• **EXTRACTED RECORDS**:
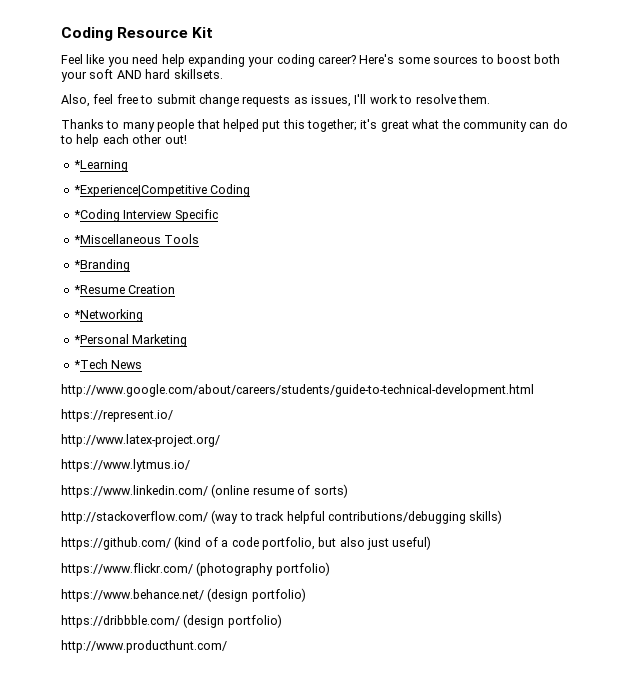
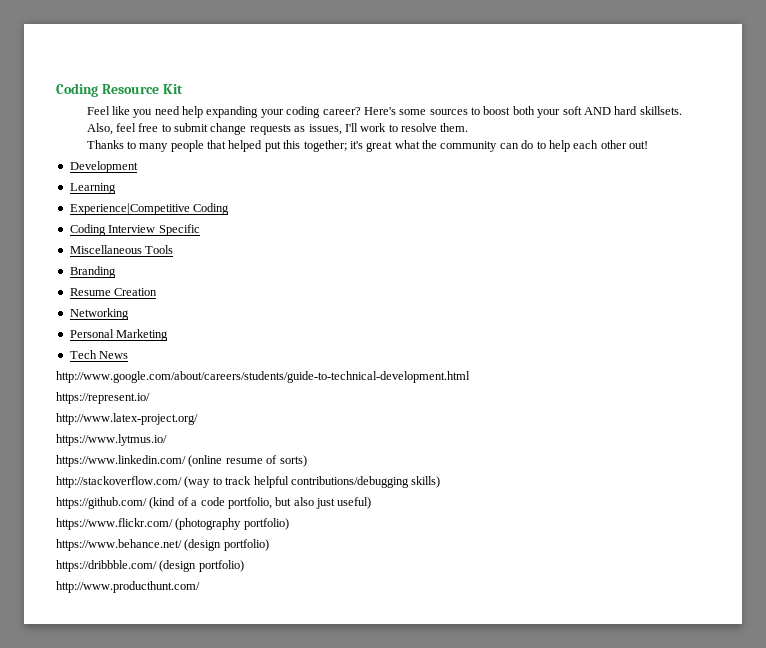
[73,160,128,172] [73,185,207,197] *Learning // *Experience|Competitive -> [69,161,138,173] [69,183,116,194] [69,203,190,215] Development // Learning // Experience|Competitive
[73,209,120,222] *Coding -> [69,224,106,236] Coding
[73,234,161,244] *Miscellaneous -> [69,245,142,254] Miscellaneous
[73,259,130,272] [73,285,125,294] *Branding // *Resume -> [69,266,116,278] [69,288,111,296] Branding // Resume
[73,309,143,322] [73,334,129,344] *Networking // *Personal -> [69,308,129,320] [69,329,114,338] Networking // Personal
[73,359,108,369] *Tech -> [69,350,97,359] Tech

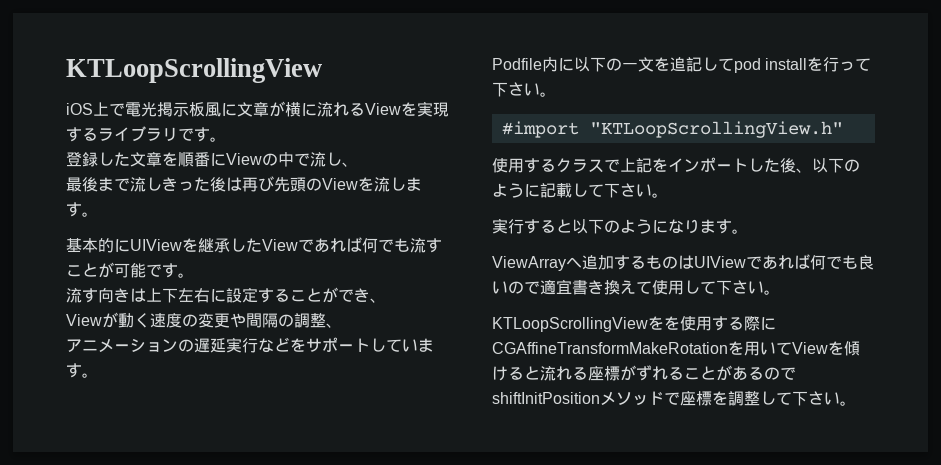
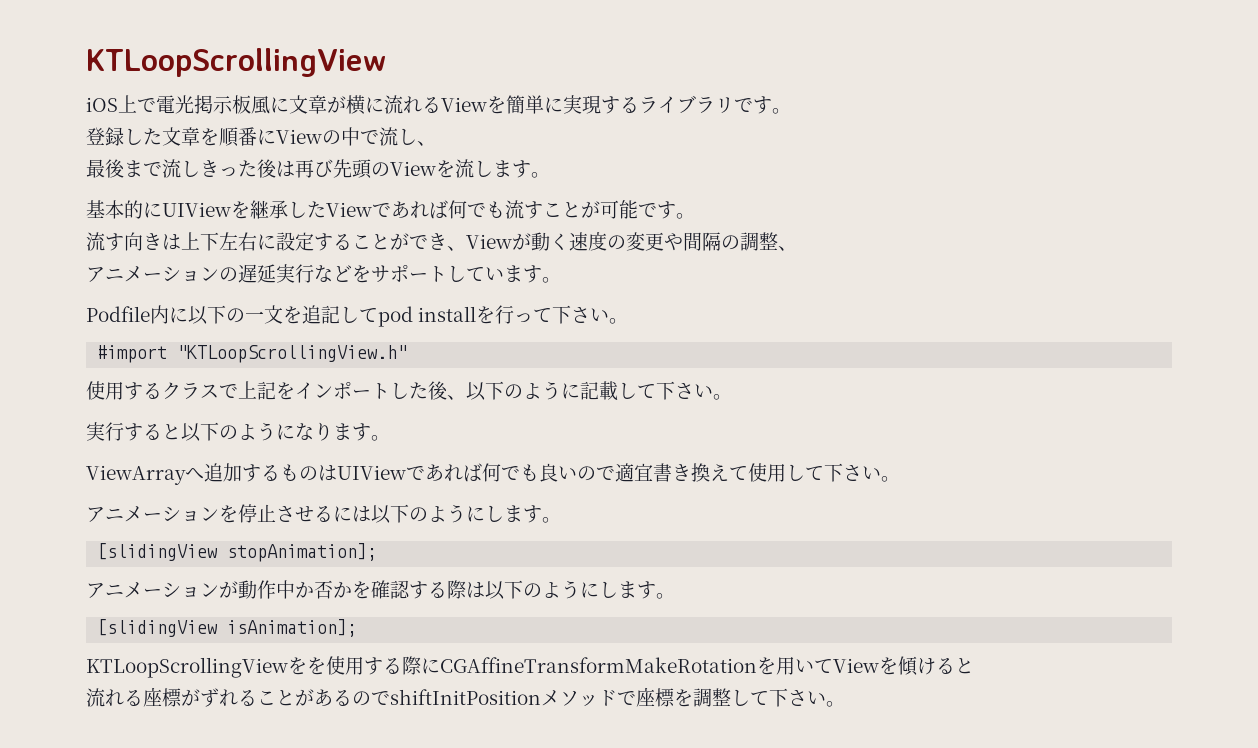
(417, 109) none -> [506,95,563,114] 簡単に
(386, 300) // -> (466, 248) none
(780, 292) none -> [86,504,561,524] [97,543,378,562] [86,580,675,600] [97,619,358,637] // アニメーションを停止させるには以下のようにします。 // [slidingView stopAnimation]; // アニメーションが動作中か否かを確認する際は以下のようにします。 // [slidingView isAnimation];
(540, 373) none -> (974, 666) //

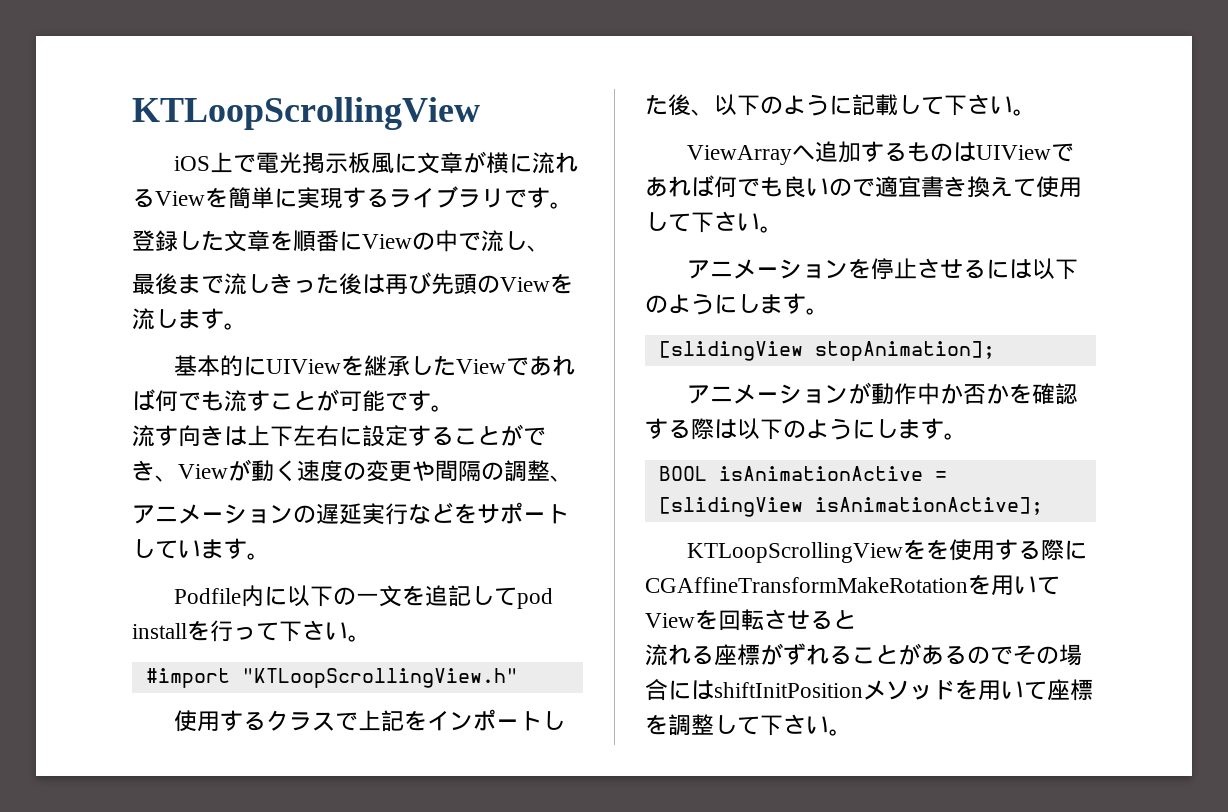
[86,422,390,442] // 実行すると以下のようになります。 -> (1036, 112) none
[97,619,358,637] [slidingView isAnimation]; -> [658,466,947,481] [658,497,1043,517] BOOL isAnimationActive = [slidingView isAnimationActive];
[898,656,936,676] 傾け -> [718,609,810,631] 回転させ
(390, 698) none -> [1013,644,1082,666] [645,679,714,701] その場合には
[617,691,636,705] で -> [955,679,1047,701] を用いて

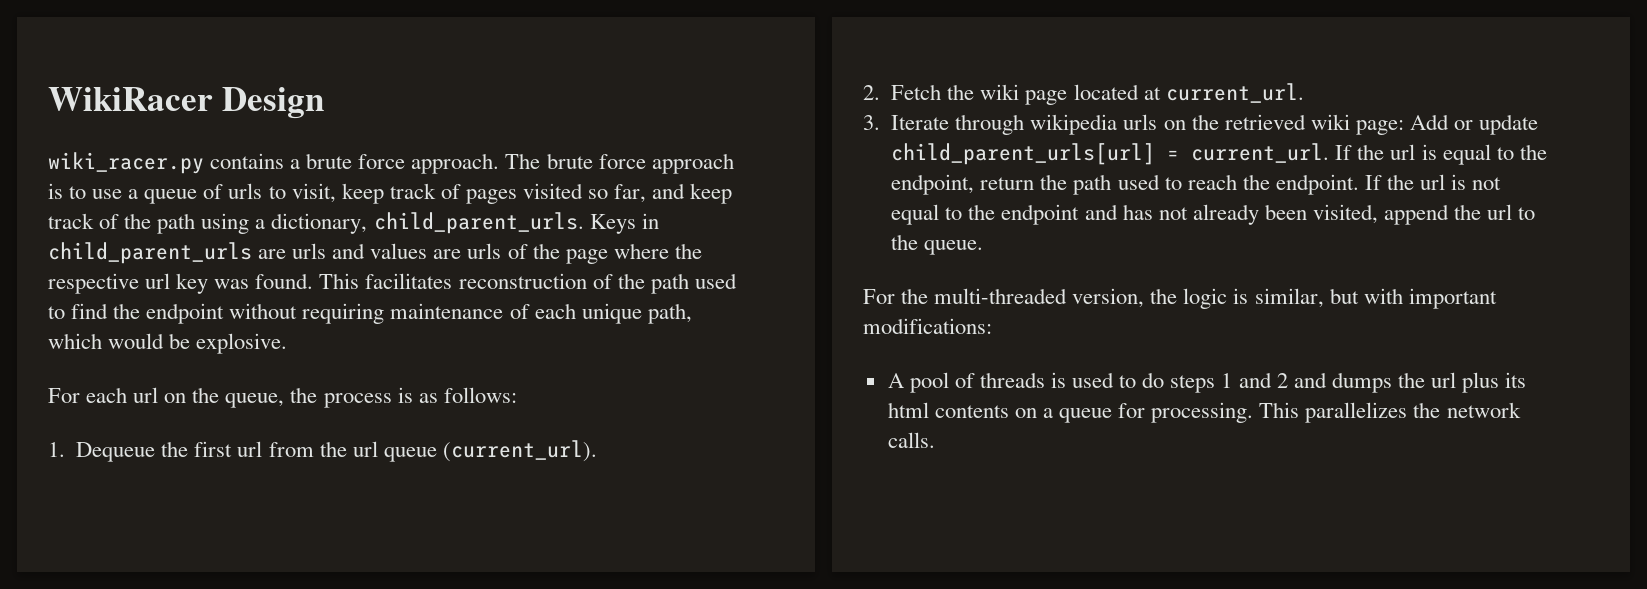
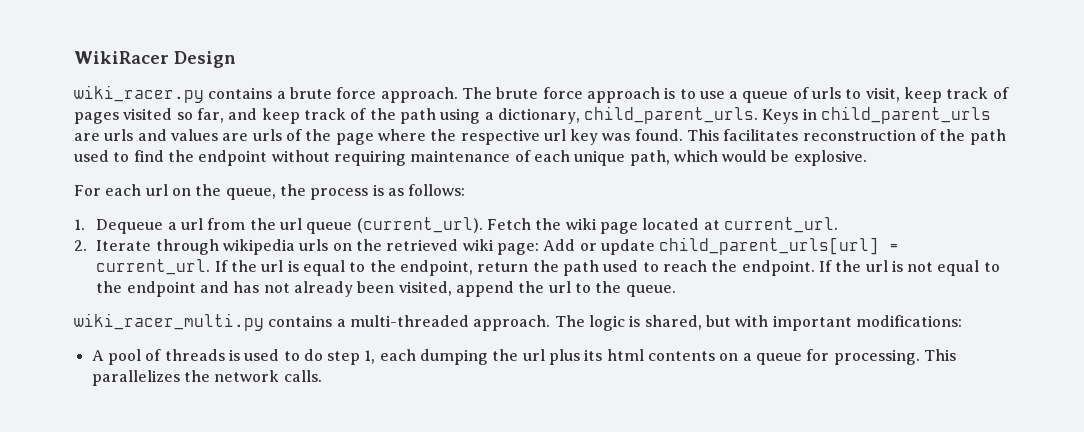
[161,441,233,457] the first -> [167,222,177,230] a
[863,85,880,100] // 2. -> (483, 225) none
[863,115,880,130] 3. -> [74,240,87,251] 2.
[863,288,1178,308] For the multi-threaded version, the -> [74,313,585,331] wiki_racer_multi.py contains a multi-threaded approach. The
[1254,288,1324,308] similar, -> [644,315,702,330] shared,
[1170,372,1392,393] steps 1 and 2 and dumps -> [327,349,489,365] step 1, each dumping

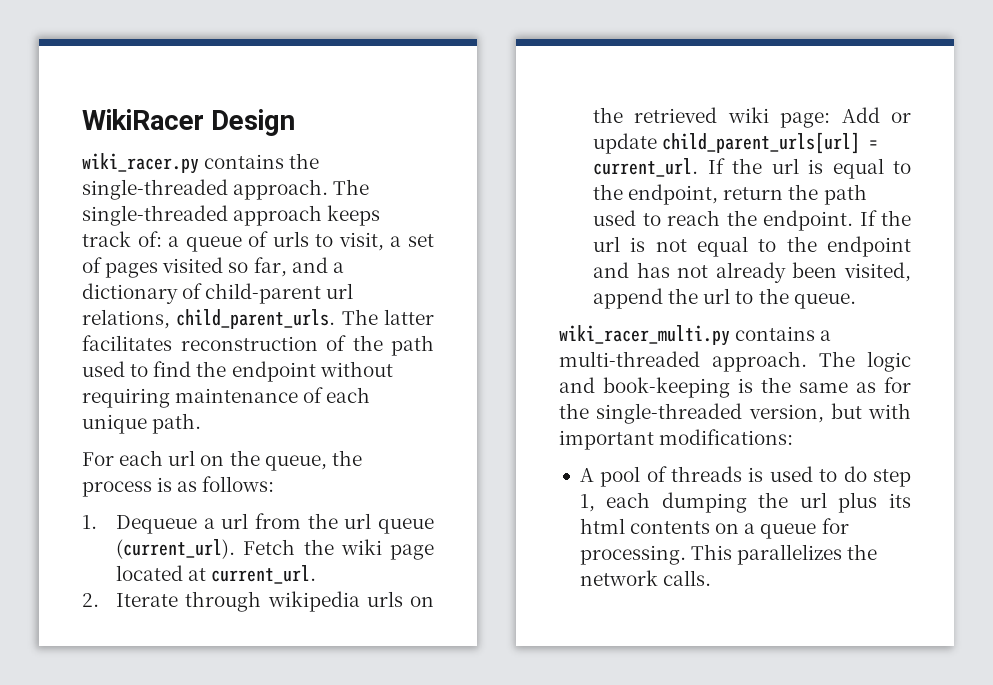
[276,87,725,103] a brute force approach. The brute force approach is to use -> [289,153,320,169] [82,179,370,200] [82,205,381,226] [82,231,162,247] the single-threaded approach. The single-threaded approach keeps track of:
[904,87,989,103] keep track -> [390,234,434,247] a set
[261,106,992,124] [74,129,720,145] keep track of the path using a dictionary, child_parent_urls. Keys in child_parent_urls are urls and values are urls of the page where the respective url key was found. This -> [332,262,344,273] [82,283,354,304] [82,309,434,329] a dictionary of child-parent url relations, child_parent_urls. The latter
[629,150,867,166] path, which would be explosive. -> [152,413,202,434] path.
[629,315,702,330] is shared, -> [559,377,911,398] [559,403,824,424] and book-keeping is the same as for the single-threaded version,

• **DESCRIPTION OF THE TASK**: Since only a number is wanted, report how many lines of the listing include the word "version".

• **SOLUTION**: 2